• SUPPLIED MATERIAL:

━━━━━━━━━━━━━━━━

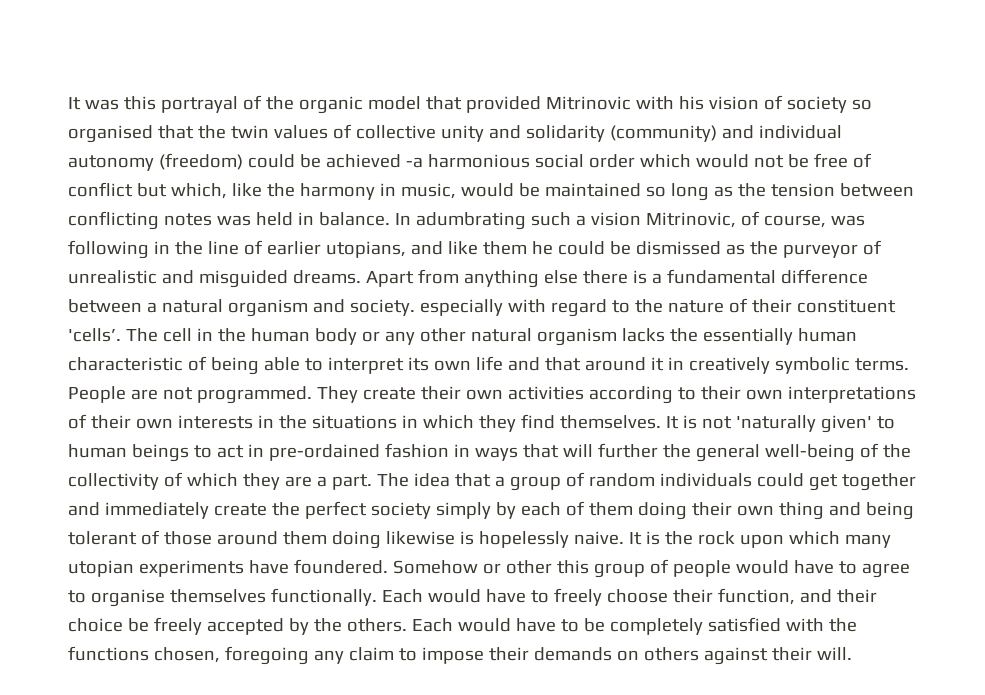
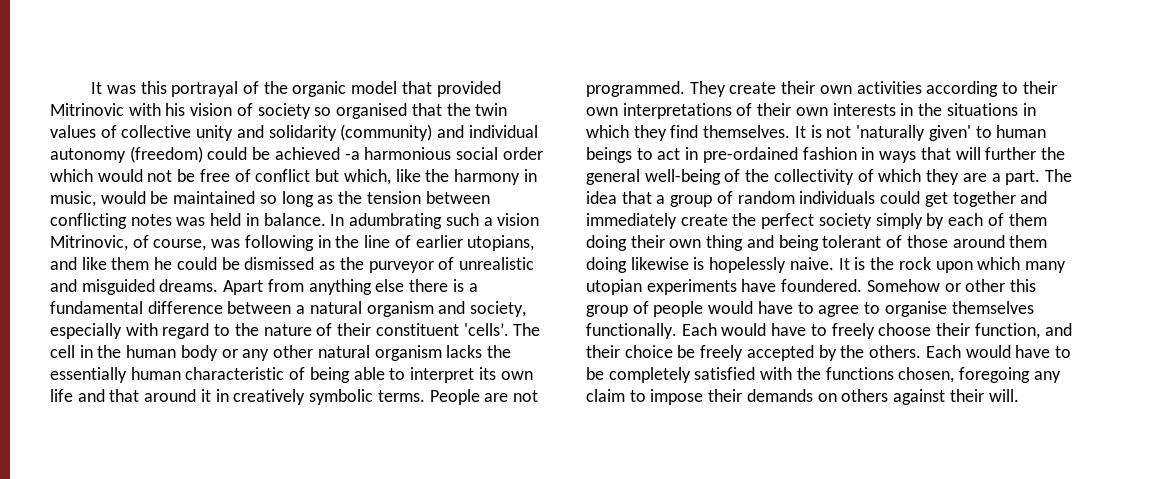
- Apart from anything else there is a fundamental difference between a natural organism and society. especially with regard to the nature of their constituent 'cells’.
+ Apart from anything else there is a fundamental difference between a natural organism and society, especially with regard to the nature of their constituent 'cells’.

━━━━━━━━━━━━━━━━

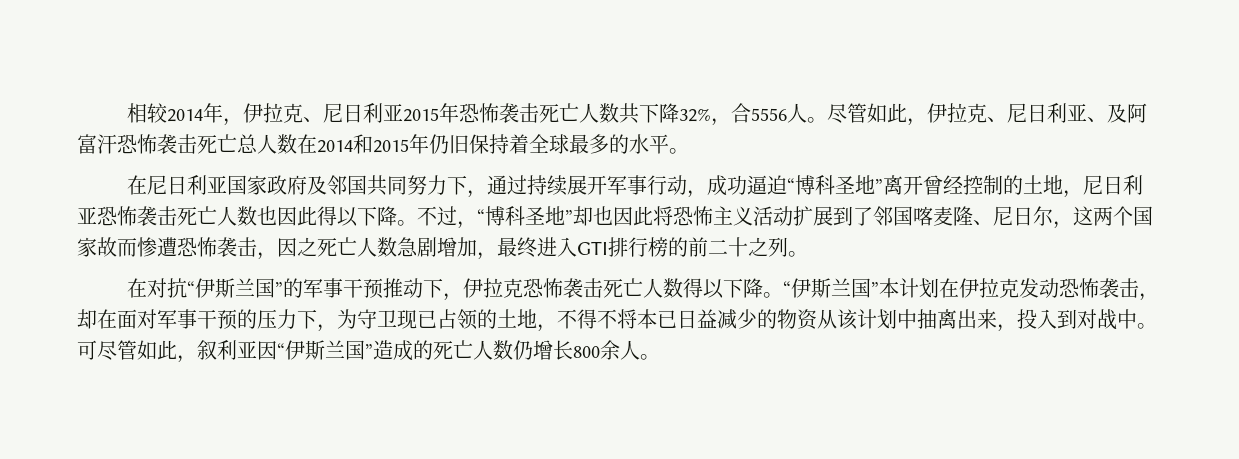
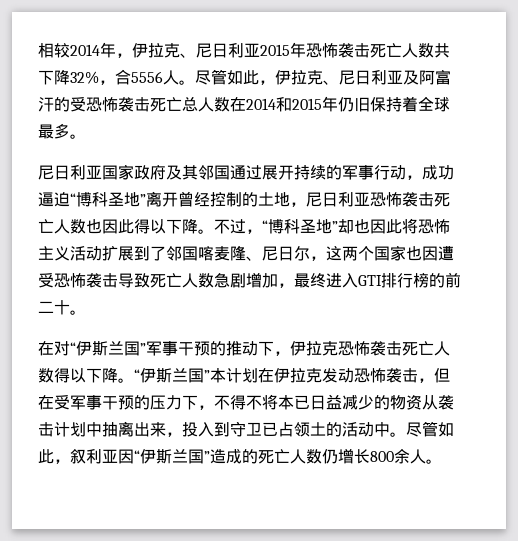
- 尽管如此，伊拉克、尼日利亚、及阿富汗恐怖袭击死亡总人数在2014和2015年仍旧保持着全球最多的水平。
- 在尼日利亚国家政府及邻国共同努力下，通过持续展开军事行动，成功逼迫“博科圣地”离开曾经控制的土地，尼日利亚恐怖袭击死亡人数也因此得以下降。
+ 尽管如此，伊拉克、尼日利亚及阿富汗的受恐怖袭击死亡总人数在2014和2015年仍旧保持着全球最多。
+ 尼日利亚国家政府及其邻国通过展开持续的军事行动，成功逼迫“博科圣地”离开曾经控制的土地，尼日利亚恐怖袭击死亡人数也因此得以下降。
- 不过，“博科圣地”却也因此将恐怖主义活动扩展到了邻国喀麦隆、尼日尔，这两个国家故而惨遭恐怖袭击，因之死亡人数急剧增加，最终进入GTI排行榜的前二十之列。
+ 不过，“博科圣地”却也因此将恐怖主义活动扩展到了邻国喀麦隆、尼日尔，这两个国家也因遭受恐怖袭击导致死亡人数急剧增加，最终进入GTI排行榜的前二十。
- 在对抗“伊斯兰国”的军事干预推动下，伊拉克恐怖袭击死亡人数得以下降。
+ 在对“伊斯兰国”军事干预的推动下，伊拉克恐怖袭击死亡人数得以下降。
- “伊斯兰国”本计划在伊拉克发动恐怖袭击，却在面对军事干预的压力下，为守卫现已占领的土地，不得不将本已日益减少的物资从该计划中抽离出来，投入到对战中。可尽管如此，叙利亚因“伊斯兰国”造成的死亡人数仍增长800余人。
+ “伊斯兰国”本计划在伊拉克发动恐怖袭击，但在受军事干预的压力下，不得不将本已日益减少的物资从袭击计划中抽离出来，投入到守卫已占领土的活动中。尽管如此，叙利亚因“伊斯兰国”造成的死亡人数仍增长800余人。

━━━━━━━━━━━━━━━━

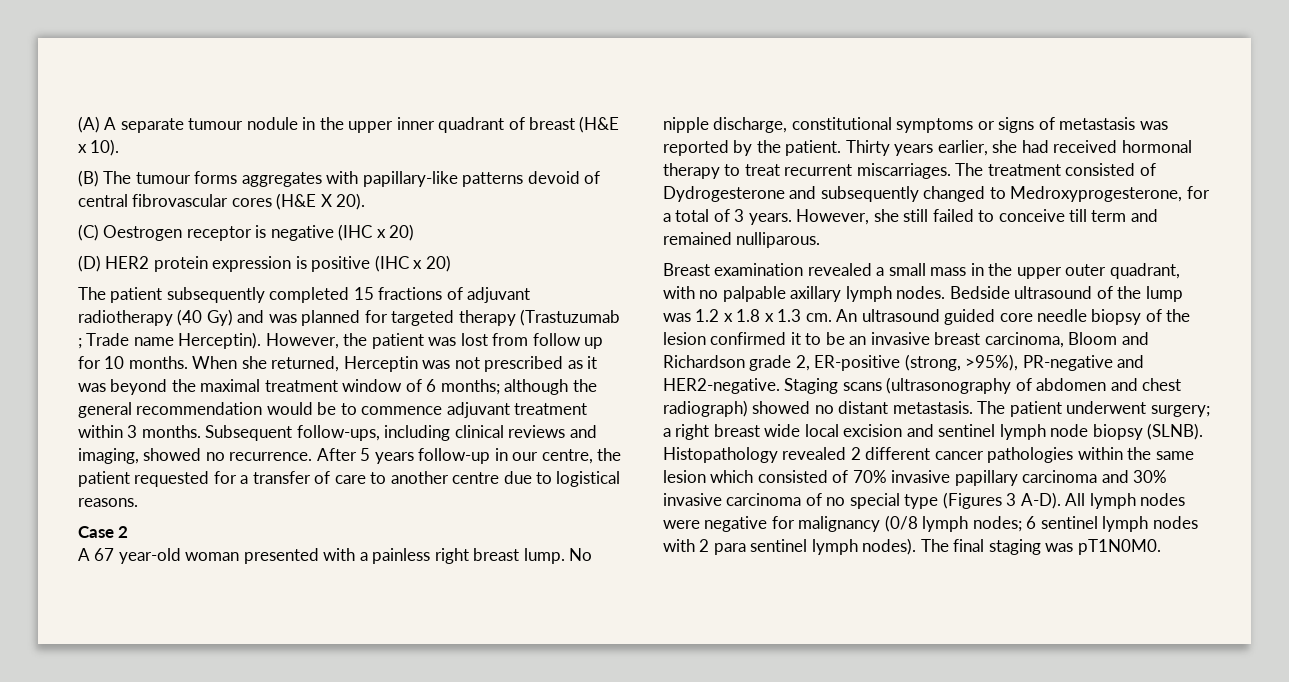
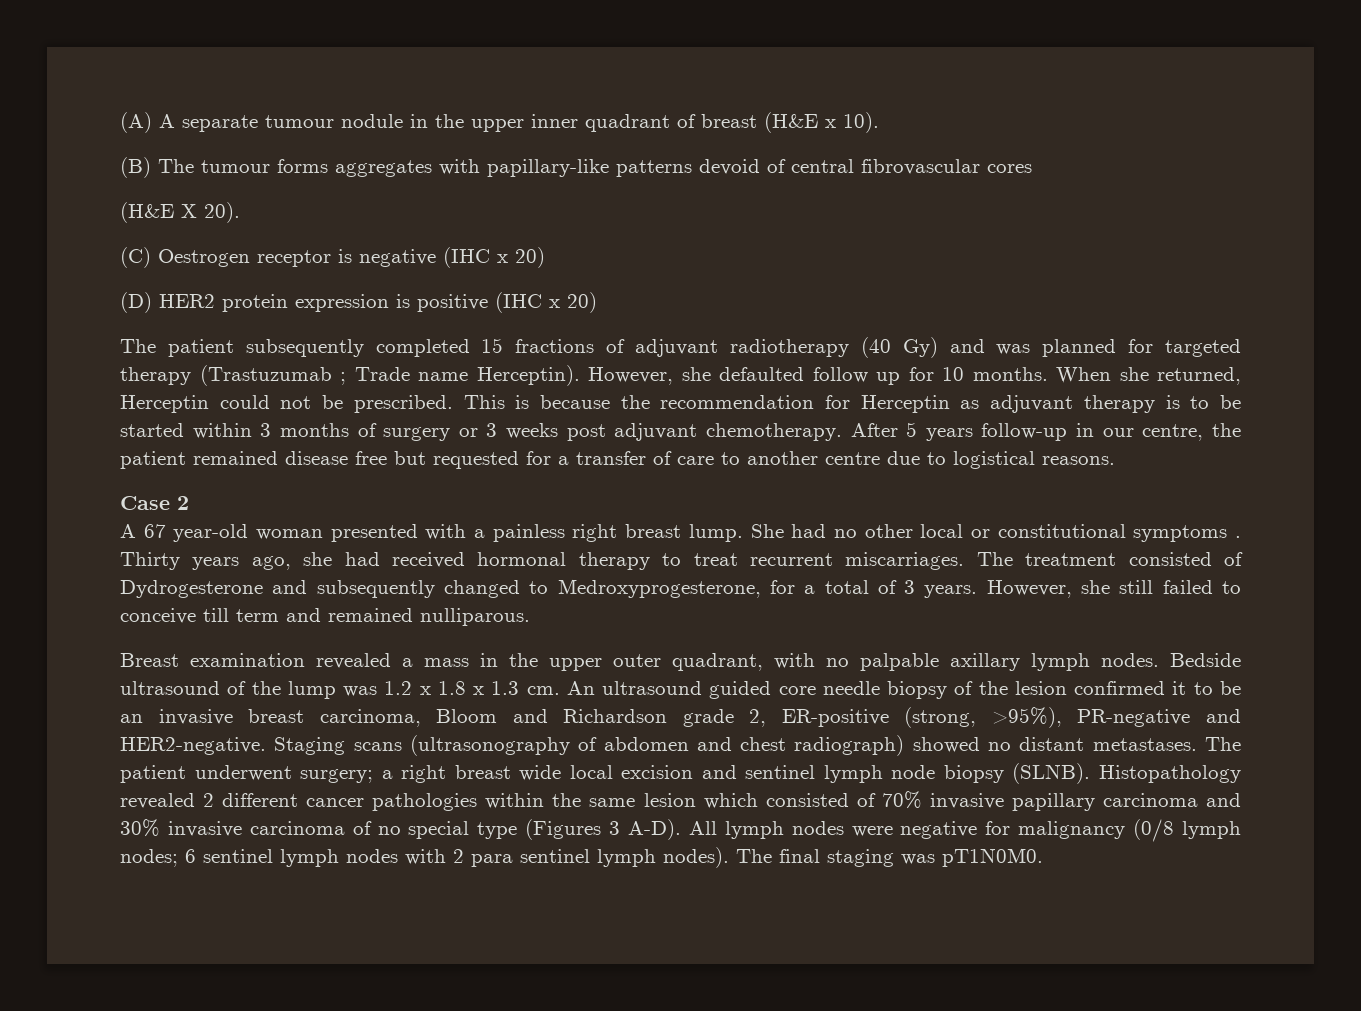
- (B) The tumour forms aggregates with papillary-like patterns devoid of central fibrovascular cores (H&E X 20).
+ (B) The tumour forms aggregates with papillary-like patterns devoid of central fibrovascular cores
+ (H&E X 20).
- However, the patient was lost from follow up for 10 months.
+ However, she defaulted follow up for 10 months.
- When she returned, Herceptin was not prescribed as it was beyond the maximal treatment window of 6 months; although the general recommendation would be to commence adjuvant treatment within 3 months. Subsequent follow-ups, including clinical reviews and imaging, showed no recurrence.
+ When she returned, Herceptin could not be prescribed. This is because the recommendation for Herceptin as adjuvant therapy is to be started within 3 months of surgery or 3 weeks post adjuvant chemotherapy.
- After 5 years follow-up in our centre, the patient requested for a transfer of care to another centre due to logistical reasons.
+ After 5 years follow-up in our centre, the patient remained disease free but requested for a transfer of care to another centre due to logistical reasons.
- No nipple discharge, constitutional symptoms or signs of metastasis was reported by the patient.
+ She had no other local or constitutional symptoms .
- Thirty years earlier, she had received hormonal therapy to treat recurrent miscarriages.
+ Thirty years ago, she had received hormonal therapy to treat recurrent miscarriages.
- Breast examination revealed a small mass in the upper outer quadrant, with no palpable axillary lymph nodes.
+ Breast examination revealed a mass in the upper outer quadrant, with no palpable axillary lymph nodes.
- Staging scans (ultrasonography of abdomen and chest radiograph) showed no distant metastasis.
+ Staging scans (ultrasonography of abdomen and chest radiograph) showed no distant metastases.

━━━━━━━━━━━━━━━━

From the records above, pull every line that carries the word "constituent".

- Apart from anything else there is a fundamental difference between a natural organism and society. especially with regard to the nature of their constituent 'cells’.
+ Apart from anything else there is a fundamental difference between a natural organism and society, especially with regard to the nature of their constituent 'cells’.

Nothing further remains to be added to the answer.